Respondents reported that a stranger can readily see their medical problem in 66.67% -80.82% of the cases.

The concerns seem to be

74.26% odd postures

58.33% tilt of head

50.0% visible tremor

45.83% – 53.0% muscle sticking out prominently

33.33% motion appearing like drunk or on drugs

20.83% tilt of body

43.68% say they try hard to not look like they are in pain. Such an effort may suggest shyness, fear of mocking or of  negative reaction or consideration to not worry others nearby.

Some expressions of pain however are likely involuntary such as wincing at sudden pain. The way that pain is expressed on the face may be a potential metric for pain assessment however, if there is involuntary tightening of muscles when pain is experienced.  Such metrics have been devised by vets examining cats to measure their pain.  It is difficult to find an objective pain measurement, so responses may capture both the technical magnitude of pain and the way this person registers the pain.

38.42% say they tense their jaw when in pain

25.79% say they scrunch their eyes in pain

15.26% say an observer cannot tell by their face that they are in pain

4.74% say they flare their nostrils when in pain

Some patients report that they hold their breath, or blow air gently out to suppress more dramatic reaction. These may be subtle indicators of efforts to cope with and sometimes mask pain.

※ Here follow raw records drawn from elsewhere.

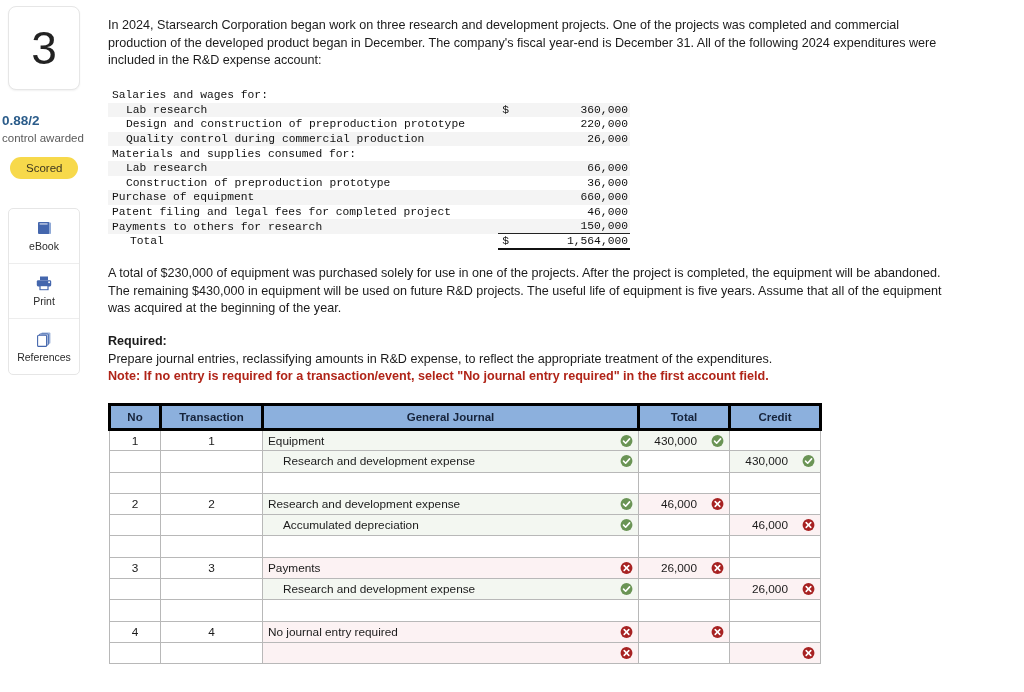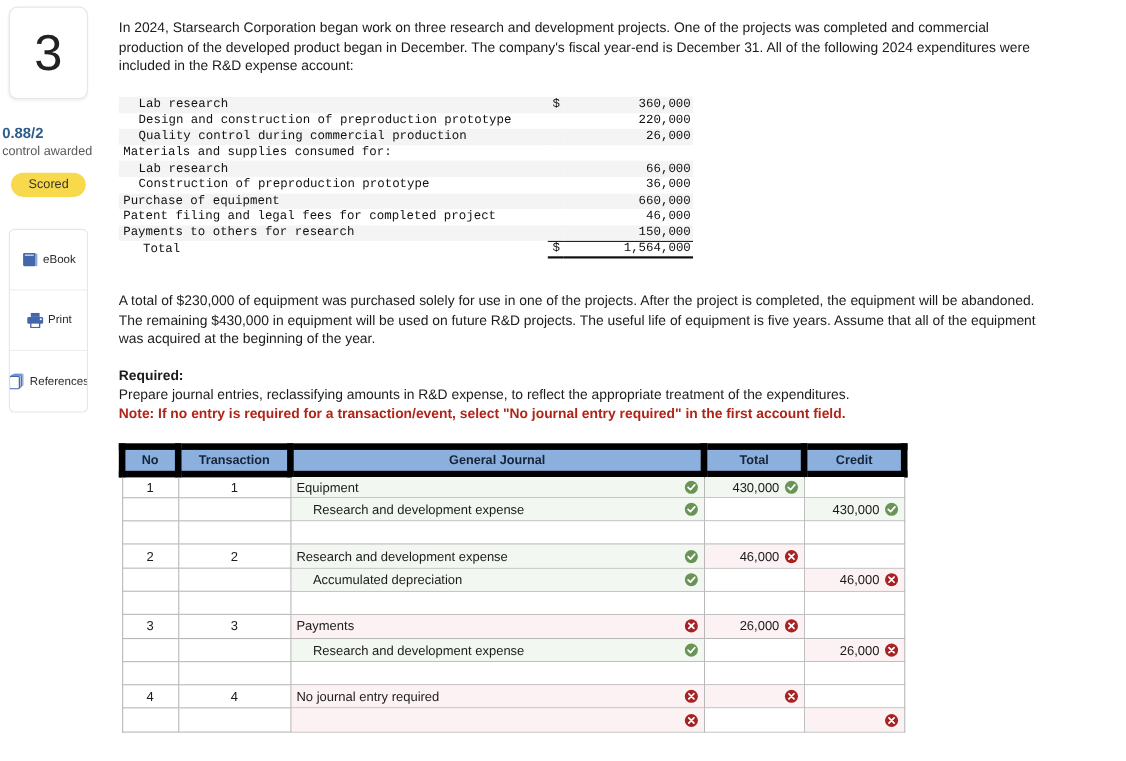--- a/index.html
+++ b/index.html
@@ -40,21 +40,21 @@
     padding:5px 16px; text-align:center;
   }
 
   .tool-stack {
     position:absolute; left:8px; top:208px; width:72px;
     border:1px solid #e6e6e6; border-radius:5px; background:#fff;
     overflow:hidden;
   }
   .tool-btn {
     height:55px; border-bottom:1px solid #ededed;
-    display:flex; flex-direction:row; align-items:center; justify-content:center;
+    display:flex; flex-direction:column; align-items:center; justify-content:center;
     gap:3px; cursor:pointer;
   }
   .tool-btn:last-child { border-bottom:none; }
   .tool-btn .lbl { font-size:10.5px; color:#2b2b2b; }
   .tool-btn svg { display:block; }
 
   
   #main { position:absolute; left:108px; top:0; width:916px; }
 
   .para {
@@ -89,40 +89,40 @@
 
   
   #journal {
     position:absolute; left:0; top:403px;
     border-collapse:collapse;
     font-size:11.8px;
     table-layout:fixed;
   }
   #journal th {
     background:#8cb0dd;
-    border:6px solid #000000;
+    border:3px solid #000000;
     font-size:11.5px; font-weight:700; color:#16233a;
     height:25px; padding:0; text-align:center;
   }
   #journal td {
     border:1px solid #b8b8b8;
     height:21.3px; padding:0 5px;
     vertical-align:middle;
     background:#ffffff;
   }
   .col-no   { width:51px; }
   .col-tr   { width:102px; }
   .col-gj   { width:376px; }
   .col-db   { width:91px; }
   .col-cr   { width:91px; }
 
   #journal td.c { text-align:center; }
   #journal td.acct { position:relative; padding-right:26px; }
   #journal td.acct.ind { padding-left:20px; }
-  #journal td.amt { position:relative; padding-right:22px; text-align:right; }
+  #journal td.amt { position:relative; padding-right:32px; text-align:right; }
 
   td.tint-ok  { background:#f3f7f1 !important; }
   td.tint-bad { background:#fcf2f3 !important; }
 
   .mark { position:absolute; top:50%; right:5px; transform:translateY(-50%); width:13px; height:13px; }
   .mark svg { display:block; }
 </style>
 </head>
 <body>
 
@@ -175,20 +175,25 @@
 
   </div>
 </div>
 
 <div id="main">
 
   <div id="intro" class="para">In 2024, Starsearch Corporation began work on three research and development projects. One of the projects was completed and commercial production of the developed product began in December. The company's fiscal year-end is December 31. All of the following 2024 expenditures were included in the R&amp;D expense account:</div>
 
   <table id="exp-table">
     <tbody>
+        <tr>
+          <td class="lbl">Salaries and wages for:</td>
+          <td class="cur"></td>
+          <td class="val"></td>
+        </tr>
         <tr class="alt">
           <td class="lbl ind">Lab research</td>
           <td class="cur">$</td>
           <td class="val">360,000</td>
         </tr>
         <tr>
           <td class="lbl ind">Design and construction of preproduction prototype</td>
           <td class="cur"></td>
           <td class="val">220,000</td>
         </tr>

The presence of a visible lump or knot of a muscle, seems to startle patients and is a cause for many on social media to photograph this muscle for others to see.   The fact of photographing it suggests a few other factors:

-the muscle being visibly odd, is proof and confirms to the patient that the condition is not imaginary

-some patients express loss, sadness, embarrassment when their physical appearance is changed

Patients express concern about what forms the muscle knots, and what may reduces them. Athletes often find muscles knot up and they need massages and workouts to stretch them.  In muscle knots in the general population the cause may be poor posture, inadequate support sitting, toxin, over-exercise, lifting weights improperly, injury due to a fall. The link between that type of knot and dystonia knots may be useful to explore.

-the cause of muscle knots can be poor nutrition or dehydration. With dystonia if the person has trouble chewing or swallowing there is risk they will have those factors for muscle knots.

-a muscle knot can be the size of a pin head to the size of a thumb. With dystonia the muscle knots seem much larger. In the mirror,  in photos and to the touch patients say they often seem very large.

-muscle knots are caused when the actin and myosin fibres shorten as the muscle contracts. Briefly the blood moves away from the area and less oxygen reaches the muscle. It is not clear whether in  dystonia there is less blood or less oxygen getting to the dystonia muscle,

-muscle knots can be alleviated by rubbing the area gently in a circular motion or by heat and cold. These strategies also seem to reduce some of the pain of the dystonic muscle but not all of it. The knot of the dystonic muscle seems much tighter and more resistant to being reduced by massage.